---------- DATA ----------

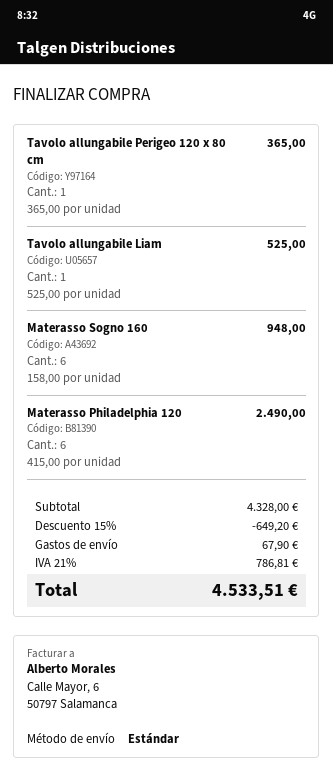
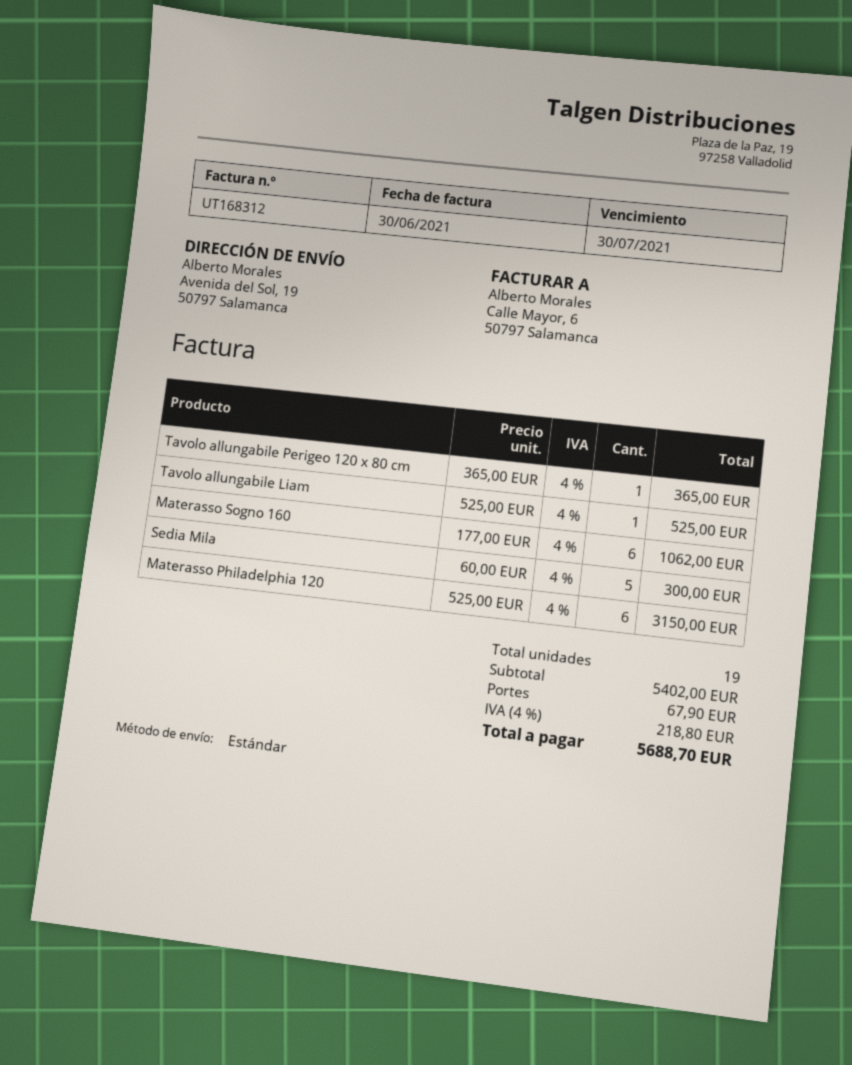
Materasso Sogno 160: 6 x 158.00 = 948.00 -> 6 x 177.00 = 1062.00
Materasso Philadelphia 120: 6 x 415.00 = 2490.00 -> 6 x 525.00 = 3150.00
Sedia Mila: none -> 5 x 60.00 = 300.00
subtotal: 4328.00 -> 5402.00
discount: 15% = 649.20 -> none
tax: 21% = 786.81 -> 4% = 218.80
total: 4533.51 -> 5688.70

----------

(PROBLEM DESCRIPTION): Every line above should be returned word for word, with the pictures left behind.

(SOLUTION TO THE EXERCISE):
Materasso Sogno 160: 6 x 158.00 = 948.00 -> 6 x 177.00 = 1062.00
Materasso Philadelphia 120: 6 x 415.00 = 2490.00 -> 6 x 525.00 = 3150.00
Sedia Mila: none -> 5 x 60.00 = 300.00
subtotal: 4328.00 -> 5402.00
discount: 15% = 649.20 -> none
tax: 21% = 786.81 -> 4% = 218.80
total: 4533.51 -> 5688.70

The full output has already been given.